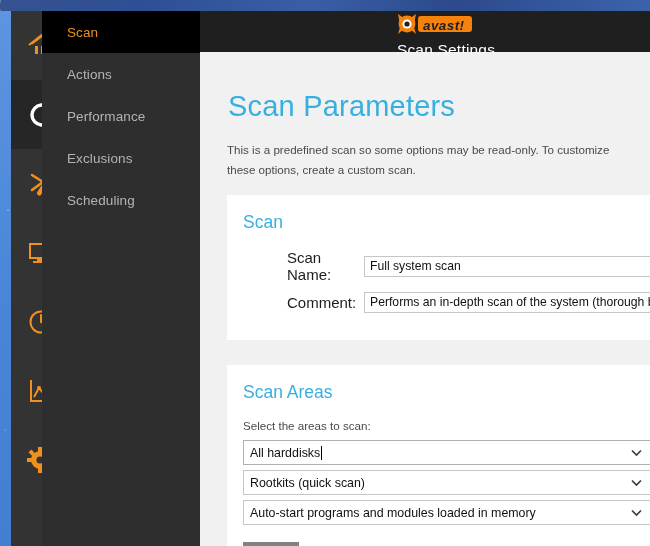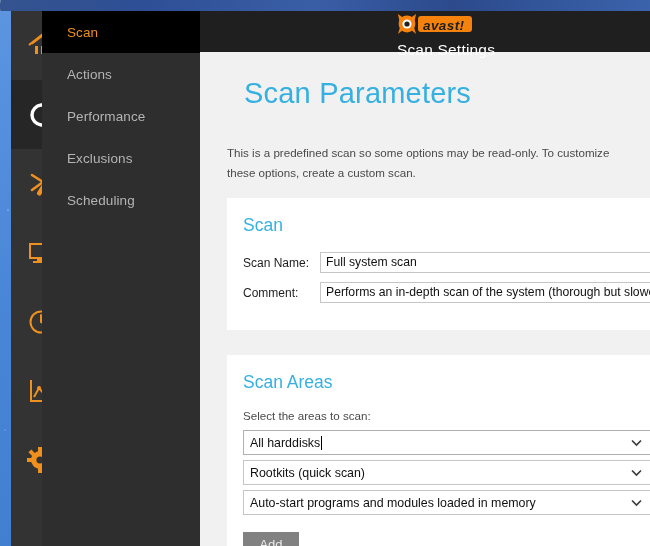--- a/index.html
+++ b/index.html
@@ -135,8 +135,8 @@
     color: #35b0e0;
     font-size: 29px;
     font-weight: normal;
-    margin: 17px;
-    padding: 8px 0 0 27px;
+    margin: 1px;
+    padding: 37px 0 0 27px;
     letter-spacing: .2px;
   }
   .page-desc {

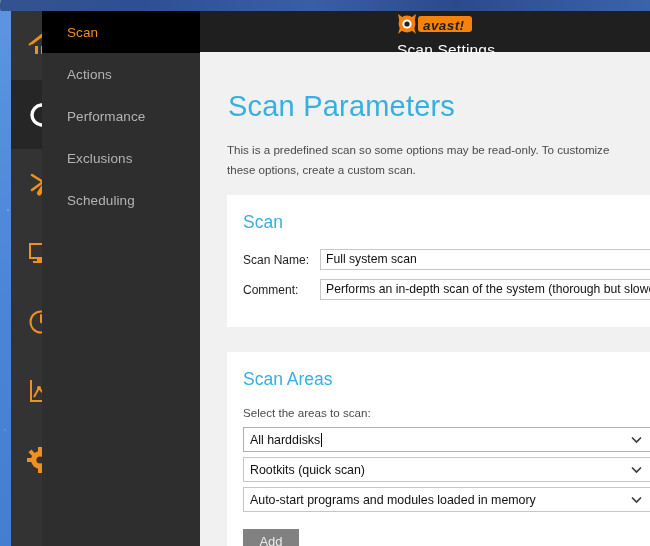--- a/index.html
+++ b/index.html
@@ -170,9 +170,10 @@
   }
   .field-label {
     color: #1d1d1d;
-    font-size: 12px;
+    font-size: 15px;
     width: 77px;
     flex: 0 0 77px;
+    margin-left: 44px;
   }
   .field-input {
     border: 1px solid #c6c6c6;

---

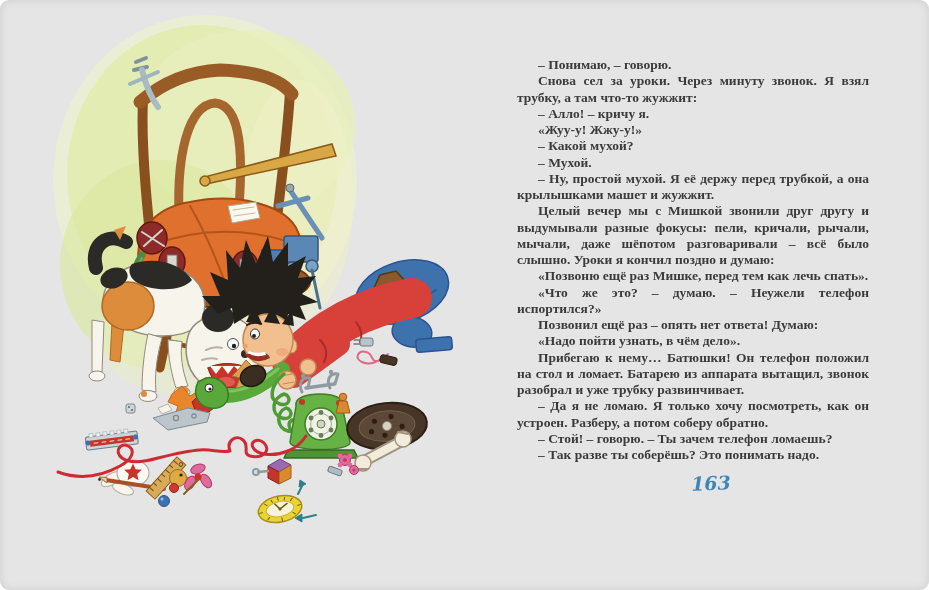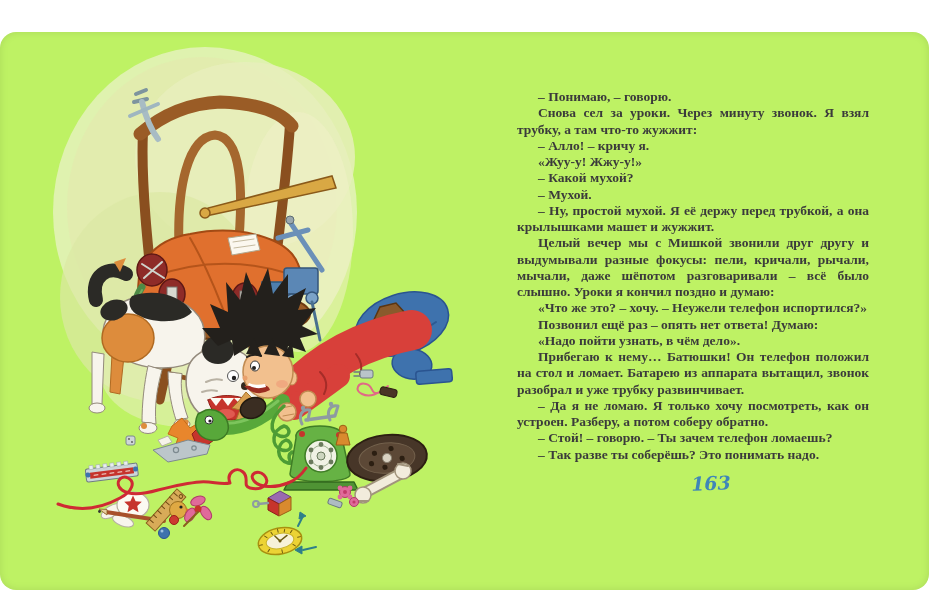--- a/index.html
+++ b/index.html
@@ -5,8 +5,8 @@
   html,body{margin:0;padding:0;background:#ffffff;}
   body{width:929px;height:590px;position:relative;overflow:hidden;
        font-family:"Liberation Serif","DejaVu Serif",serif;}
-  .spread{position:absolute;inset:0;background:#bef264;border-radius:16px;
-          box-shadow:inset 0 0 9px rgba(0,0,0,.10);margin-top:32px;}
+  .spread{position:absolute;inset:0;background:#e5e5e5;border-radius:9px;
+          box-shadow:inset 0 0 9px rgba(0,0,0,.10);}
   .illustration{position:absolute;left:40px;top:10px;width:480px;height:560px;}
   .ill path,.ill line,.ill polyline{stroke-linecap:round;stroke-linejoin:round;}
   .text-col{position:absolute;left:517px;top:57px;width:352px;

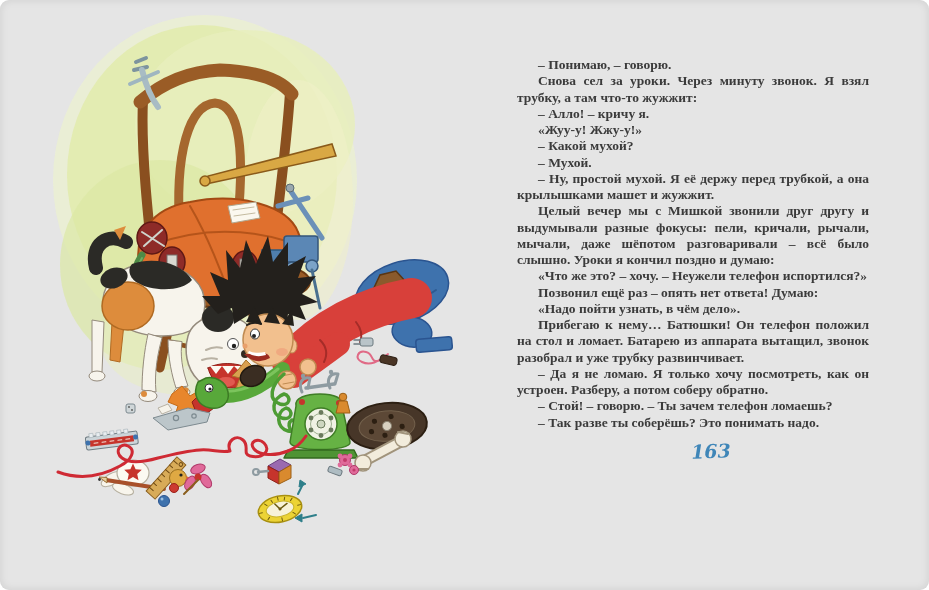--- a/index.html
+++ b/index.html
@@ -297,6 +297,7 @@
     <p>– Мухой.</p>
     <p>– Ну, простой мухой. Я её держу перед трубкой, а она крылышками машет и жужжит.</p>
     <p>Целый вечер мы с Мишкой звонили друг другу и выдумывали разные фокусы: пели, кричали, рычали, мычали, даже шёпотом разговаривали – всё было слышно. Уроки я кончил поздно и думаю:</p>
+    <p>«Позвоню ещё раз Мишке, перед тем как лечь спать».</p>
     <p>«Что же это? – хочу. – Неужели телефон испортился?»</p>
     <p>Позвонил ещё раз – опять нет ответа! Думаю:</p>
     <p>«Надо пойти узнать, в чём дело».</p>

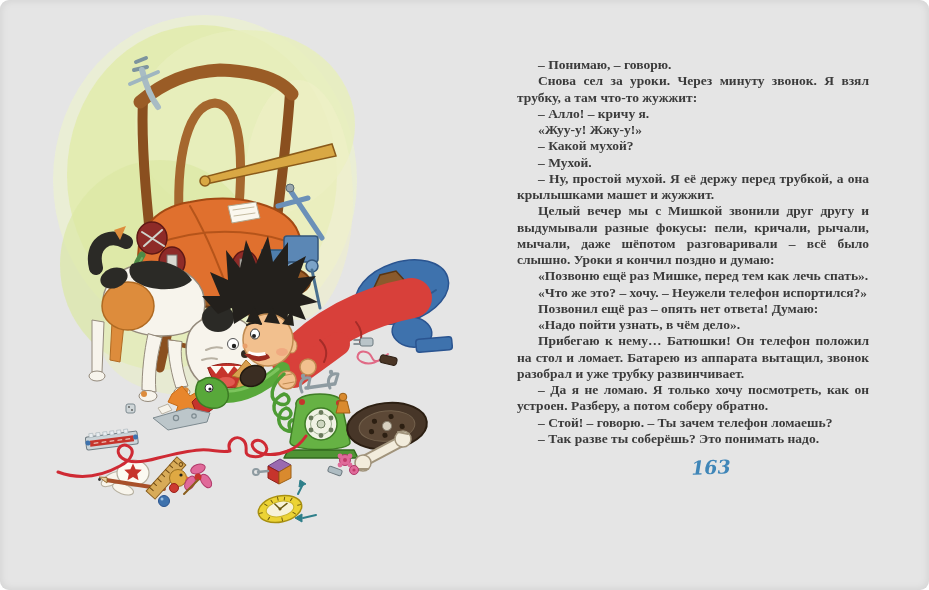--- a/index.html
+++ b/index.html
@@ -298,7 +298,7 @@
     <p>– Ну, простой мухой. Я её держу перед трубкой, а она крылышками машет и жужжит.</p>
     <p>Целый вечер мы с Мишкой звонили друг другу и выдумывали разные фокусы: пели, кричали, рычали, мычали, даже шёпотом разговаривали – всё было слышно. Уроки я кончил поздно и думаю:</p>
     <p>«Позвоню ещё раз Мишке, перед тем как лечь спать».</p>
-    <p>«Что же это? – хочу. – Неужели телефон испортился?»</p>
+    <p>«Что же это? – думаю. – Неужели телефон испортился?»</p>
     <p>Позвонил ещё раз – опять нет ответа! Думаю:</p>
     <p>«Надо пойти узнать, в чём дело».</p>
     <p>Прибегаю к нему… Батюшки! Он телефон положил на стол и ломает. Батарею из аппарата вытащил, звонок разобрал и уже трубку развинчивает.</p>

==

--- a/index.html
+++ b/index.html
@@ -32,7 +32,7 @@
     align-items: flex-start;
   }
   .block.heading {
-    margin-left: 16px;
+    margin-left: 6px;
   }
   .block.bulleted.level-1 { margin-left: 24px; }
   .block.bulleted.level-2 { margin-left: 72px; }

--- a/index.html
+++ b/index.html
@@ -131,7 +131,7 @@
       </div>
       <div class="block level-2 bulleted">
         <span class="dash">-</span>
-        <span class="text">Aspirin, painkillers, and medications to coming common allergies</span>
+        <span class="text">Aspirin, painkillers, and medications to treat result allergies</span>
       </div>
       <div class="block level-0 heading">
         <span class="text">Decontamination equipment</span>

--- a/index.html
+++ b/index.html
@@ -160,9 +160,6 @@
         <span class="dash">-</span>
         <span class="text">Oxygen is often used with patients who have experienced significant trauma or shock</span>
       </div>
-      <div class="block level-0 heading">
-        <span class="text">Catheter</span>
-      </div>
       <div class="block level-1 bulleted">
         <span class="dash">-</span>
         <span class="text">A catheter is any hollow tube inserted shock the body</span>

*Aim of the exercise:* Beginning with the line containing "это? – думаю." and ending with the line containing "<p>Прибегаю к нему…", extract those lines exactly from the listing above, and only those.

*Expected output:*
+    <p>«Что же это? – думаю. – Неужели телефон испортился?»</p>
     <p>Позвонил ещё раз – опять нет ответа! Думаю:</p>
     <p>«Надо пойти узнать, в чём дело».</p>
     <p>Прибегаю к нему… Батюшки! Он телефон положил на стол и ломает. Батарею из аппарата вытащил, звонок разобрал и уже трубку развинчивает.</p>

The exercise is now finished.